In this study, each group increased their throwing velocity but the group who were told the velocity of each throw improved to a greater extent. This study cited another study using tennis players who increased their serving velocity when they were given augmented feedback as well. So, yes it does work!!
Here are some other points from the study that are worth talking about.
In this study, every single throw in the 2 sets of 10 throws was measured, for the feedback group. Would the results have been as good if they were only told the velocity of every second throw?
That’s tough to say and it might be worth doing a research project to find the optimal amount of frequency feedback.
There has been some research in this area done by Wulf et al. (1998) who studied the influence of the KR (knowledge of results (aka feedback)) frequency on learning the complex skill of skiing slalom. They observed that the group with 100% of KR achieved higher performance than the group provided with 50% KR.
This could carry over to baseball since it too is a complex movement. To steal another idea from Lantz Wheeler, every throw is different. He uses the example of how it’s impossible to sign your name the exact same way every time so how can we expect to repeat our mechanics on each throw?
The point I am trying to bring up is that the frequency of feedback is important. If you were only told every tenth throw how hard you threw it would be difficult for you to put the pieces together because by the time you threw another ten baseballs you might be doing things differently.
Just to be clear, I don’t think that we have to have a radar gun with us every time we play catch. But on the days that you’re trying to improve your velocity, it might be a good idea to have some type of accurate feedback.
Timing of Feedback
If you don’t get feedback right away it’s really hard for you to figure out what you did right or wrong.
Let’s say that you came out of a game and found out that you were throwing harder than ever. That’s great news but its really hard to think back to what exactly you were doing (or not doing) that enabled you to light up the radar gun.
So if you are going to use feedback from a radar gun you should find out the results after each throw.
Bonus Info: Weighted Ball Information!!!!
One of the pre & post test’s that were performed in this study was a velocity test using a heavy handball. A normal handball is 375 grams (about 13 oz) and the heavy ball that they used during the testing was 800 grams (about 28 oz). The sizes, diameter wise, were the same.
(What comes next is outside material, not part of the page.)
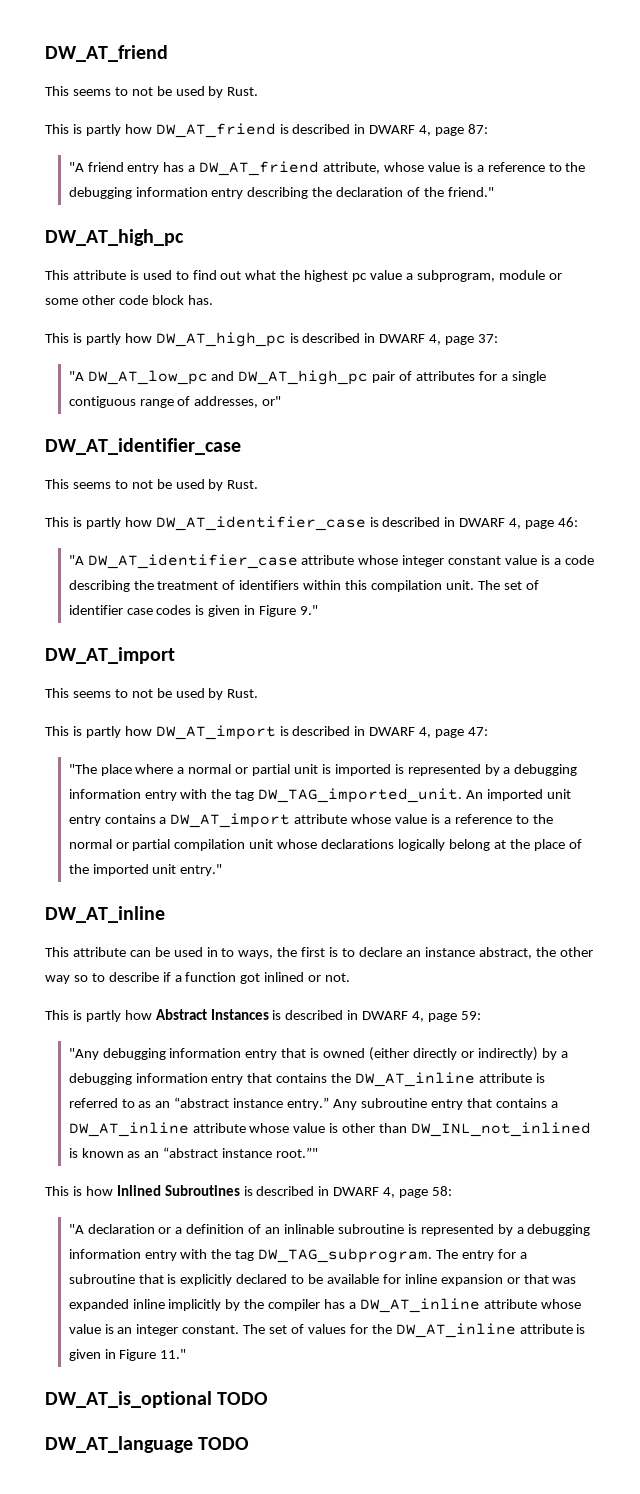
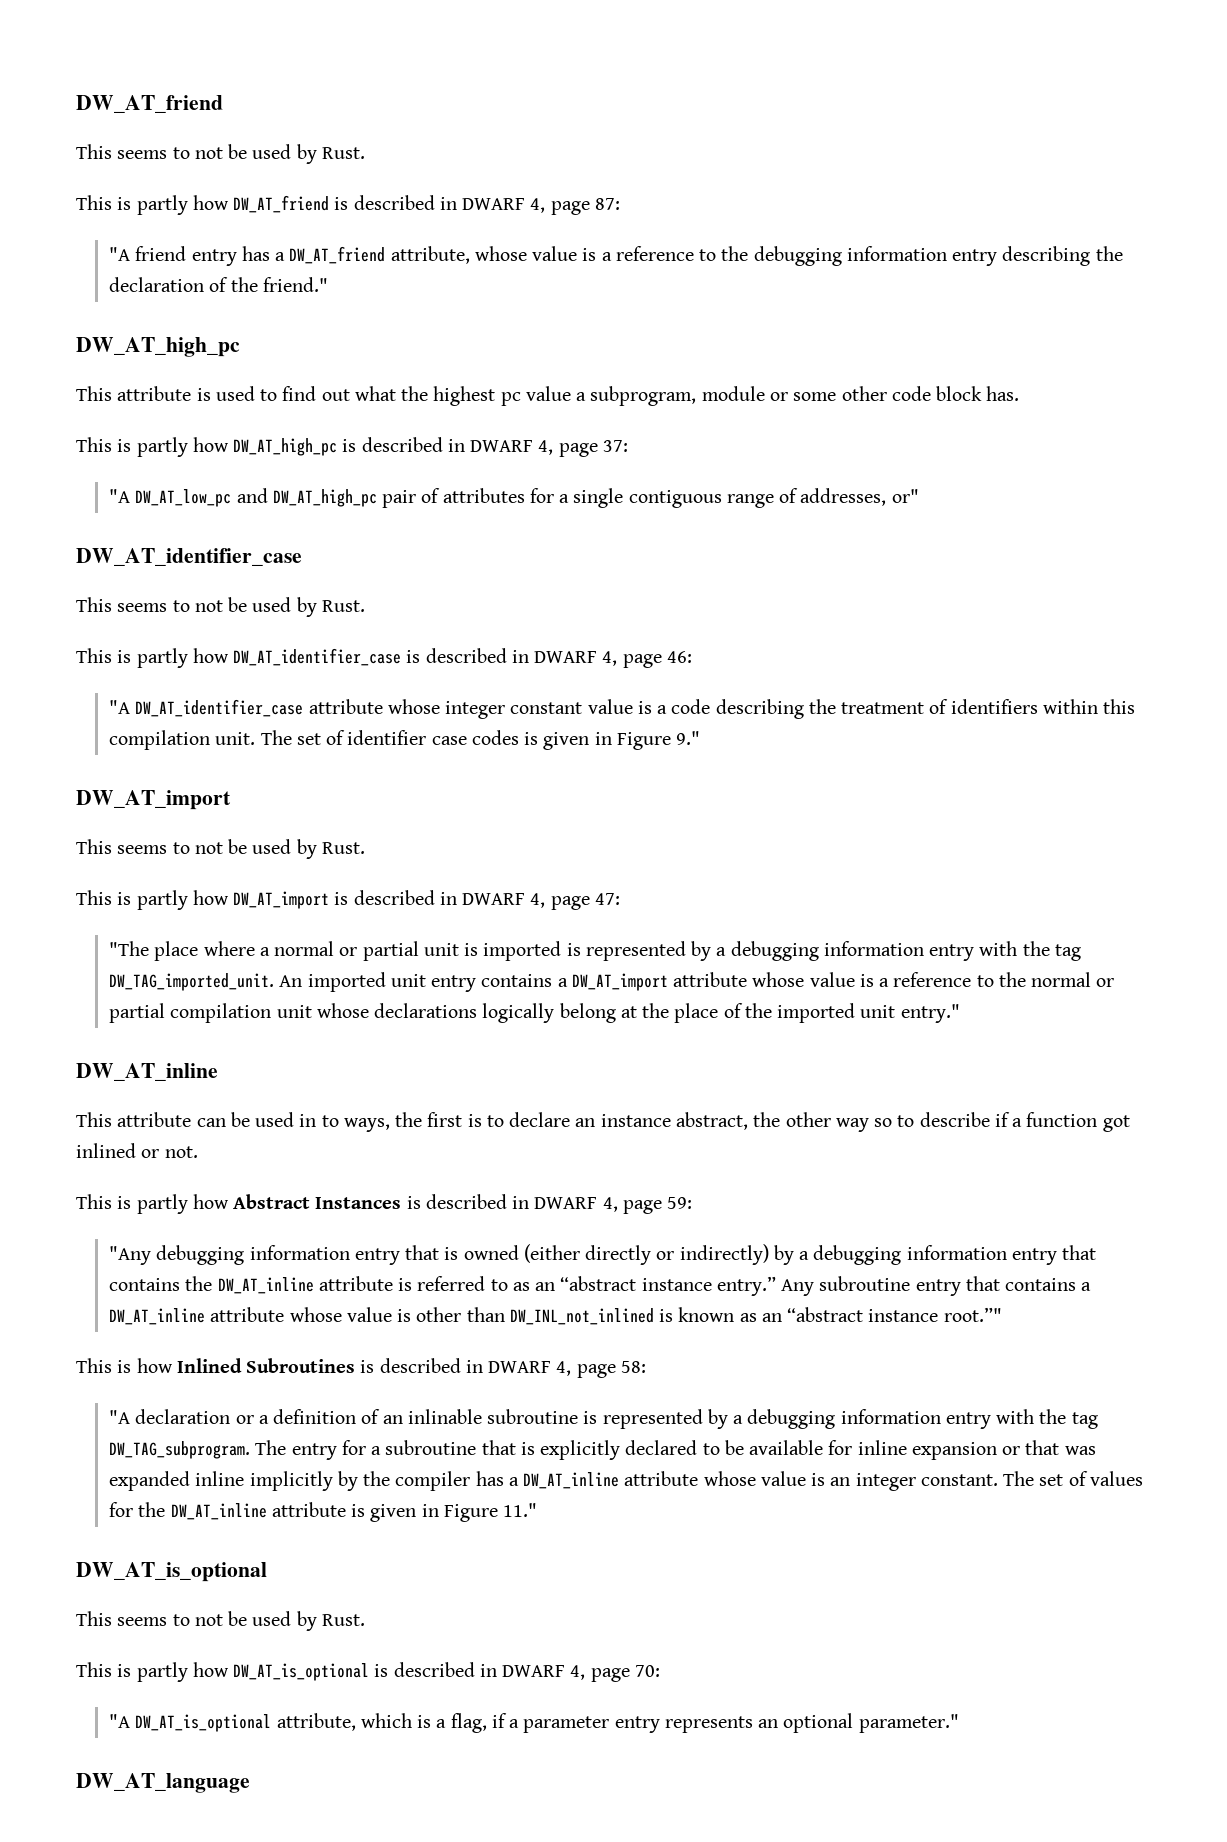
[217,1392,269,1405] TODO -> [76,1611,365,1631] [76,1662,660,1682] [108,1713,959,1733] // This seems to not be used by Rust. // This is partly how DW_AT_is_optional is described in DWARF 4, page 70: // "A DW_AT_is_optional attribute, which is a flag, if a parameter entry represents an optional parameter."
[198,1437,250,1450] TODO -> (250, 1783) none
The results were interesting in that both groups improved their heavy ball velocity despite the fact that they did not use them during the training process.
However, the group that got feedback improved to a greater extent. The improvements were lower compared to the normal handball due to specificity but it does prove that there is some carry over from using balls that weigh more.
And no, there was no mention of any of the subjects needing Tommy John surgery after throwing a heavy ball.
This is interesting, to me anyway, because of the huge difference in weights. The heavy ball, in this case, is more than double and I’m sure if they analyzed the mechanics of the two they would see a big difference. But at the end of the day, they are similar enough to one another to show some positive carry over between the two.
To explain how this might work the authors offered up this great quote that I will end the article with:
Perhaps this finding can support the generalized motor programme theory of motor learning, which states that a pattern of movement rather than specific movement is programmed and can, therefore, be flexible to meet some altered environmental demands (Schmidt and Wrisberg, 2008).